_Work request_. Go through the entries below and copy each line containing the word "audience".
_ _ _ _
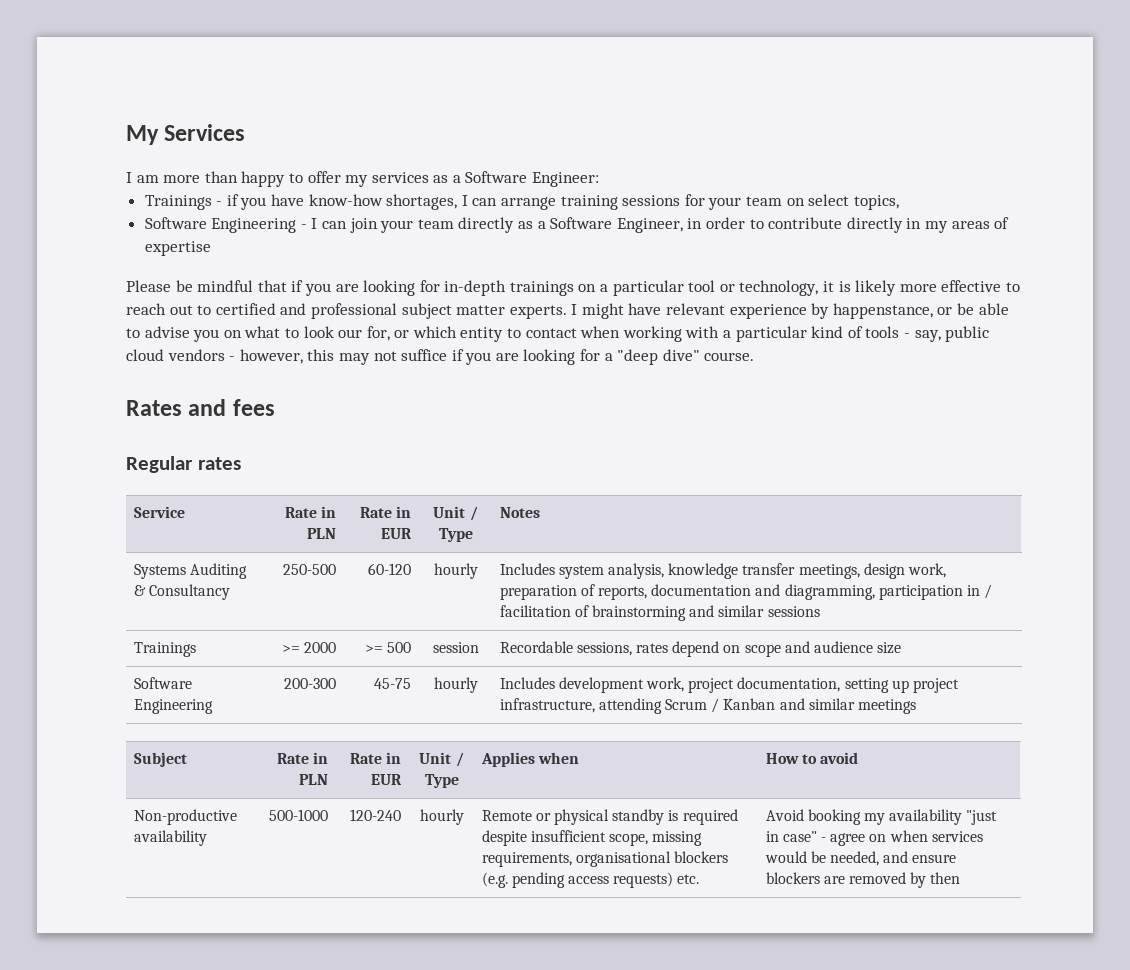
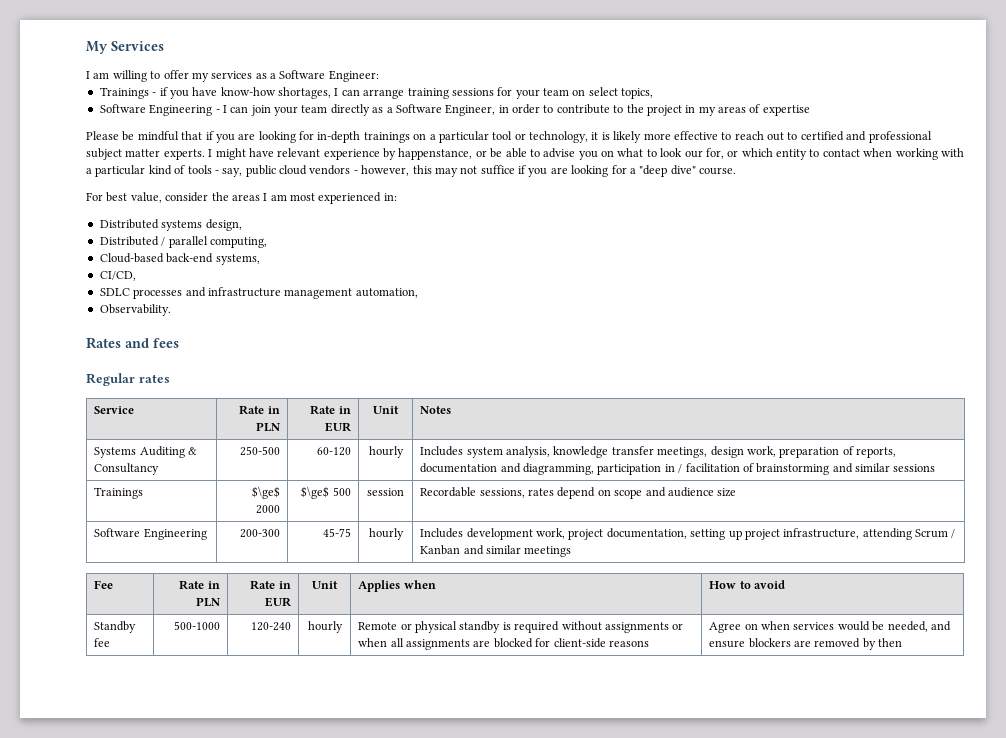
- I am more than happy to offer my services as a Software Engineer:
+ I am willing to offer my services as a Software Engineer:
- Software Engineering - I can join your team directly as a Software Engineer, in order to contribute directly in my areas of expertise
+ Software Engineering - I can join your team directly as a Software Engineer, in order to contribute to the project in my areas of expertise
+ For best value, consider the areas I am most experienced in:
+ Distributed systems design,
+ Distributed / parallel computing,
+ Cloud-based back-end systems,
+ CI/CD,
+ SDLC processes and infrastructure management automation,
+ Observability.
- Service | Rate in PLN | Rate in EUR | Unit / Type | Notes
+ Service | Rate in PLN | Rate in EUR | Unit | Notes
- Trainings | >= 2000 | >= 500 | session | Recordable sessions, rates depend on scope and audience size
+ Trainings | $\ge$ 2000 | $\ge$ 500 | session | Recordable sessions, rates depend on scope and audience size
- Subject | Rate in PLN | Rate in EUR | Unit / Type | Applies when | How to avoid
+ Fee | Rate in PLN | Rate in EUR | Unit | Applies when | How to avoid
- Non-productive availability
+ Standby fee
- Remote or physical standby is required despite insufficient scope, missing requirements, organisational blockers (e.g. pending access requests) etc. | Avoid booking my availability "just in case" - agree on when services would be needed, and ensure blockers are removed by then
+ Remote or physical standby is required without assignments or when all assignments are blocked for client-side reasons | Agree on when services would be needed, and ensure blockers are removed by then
_ _ _ _
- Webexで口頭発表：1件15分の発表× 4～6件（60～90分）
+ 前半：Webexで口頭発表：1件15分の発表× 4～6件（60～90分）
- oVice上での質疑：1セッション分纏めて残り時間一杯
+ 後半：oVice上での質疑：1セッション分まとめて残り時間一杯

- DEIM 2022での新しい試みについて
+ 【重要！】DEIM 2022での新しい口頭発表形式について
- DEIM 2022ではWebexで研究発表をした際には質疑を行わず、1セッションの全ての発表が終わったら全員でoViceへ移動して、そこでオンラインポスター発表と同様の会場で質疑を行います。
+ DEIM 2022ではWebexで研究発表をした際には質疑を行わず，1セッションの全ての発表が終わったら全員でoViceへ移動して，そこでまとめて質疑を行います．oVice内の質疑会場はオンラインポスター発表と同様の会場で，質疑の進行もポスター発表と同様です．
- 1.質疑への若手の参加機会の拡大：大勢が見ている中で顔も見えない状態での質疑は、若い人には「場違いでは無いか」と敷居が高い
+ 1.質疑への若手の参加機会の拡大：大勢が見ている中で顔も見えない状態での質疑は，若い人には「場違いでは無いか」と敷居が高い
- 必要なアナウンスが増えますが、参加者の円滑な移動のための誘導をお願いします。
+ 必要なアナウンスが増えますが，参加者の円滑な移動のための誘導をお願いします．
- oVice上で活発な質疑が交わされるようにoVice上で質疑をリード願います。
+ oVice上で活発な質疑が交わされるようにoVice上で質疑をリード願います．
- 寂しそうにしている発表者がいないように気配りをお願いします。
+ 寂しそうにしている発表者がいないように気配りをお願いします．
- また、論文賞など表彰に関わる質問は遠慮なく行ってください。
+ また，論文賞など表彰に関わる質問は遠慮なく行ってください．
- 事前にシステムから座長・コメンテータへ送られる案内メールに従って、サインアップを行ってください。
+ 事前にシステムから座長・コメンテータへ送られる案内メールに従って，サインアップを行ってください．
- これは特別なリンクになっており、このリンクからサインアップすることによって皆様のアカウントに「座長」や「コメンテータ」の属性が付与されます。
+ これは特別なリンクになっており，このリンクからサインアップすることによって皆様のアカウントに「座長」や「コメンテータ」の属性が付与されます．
_ _ _ _
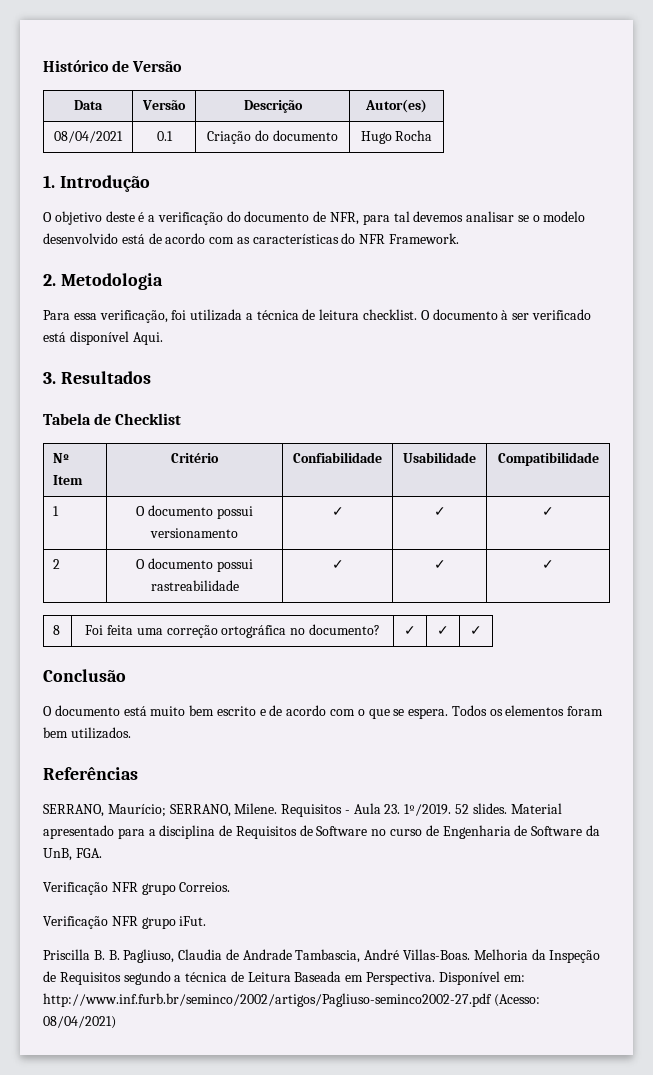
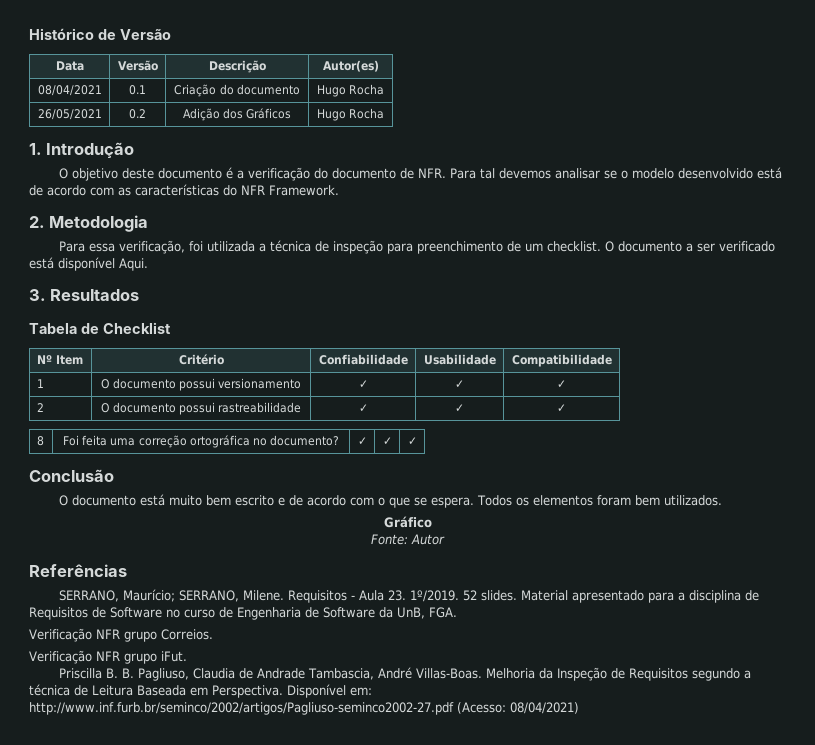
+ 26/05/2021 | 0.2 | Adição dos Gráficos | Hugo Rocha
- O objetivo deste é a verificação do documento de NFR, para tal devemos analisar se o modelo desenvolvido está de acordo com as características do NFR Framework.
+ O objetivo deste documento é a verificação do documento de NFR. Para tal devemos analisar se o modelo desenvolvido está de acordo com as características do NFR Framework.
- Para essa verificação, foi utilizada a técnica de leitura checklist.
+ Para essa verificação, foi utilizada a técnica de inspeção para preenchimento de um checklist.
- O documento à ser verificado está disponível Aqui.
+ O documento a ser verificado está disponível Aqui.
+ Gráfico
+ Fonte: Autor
_ _ _ _
_Output of the task_.
- Trainings | >= 2000 | >= 500 | session | Recordable sessions, rates depend on scope and audience size
+ Trainings | $\ge$ 2000 | $\ge$ 500 | session | Recordable sessions, rates depend on scope and audience size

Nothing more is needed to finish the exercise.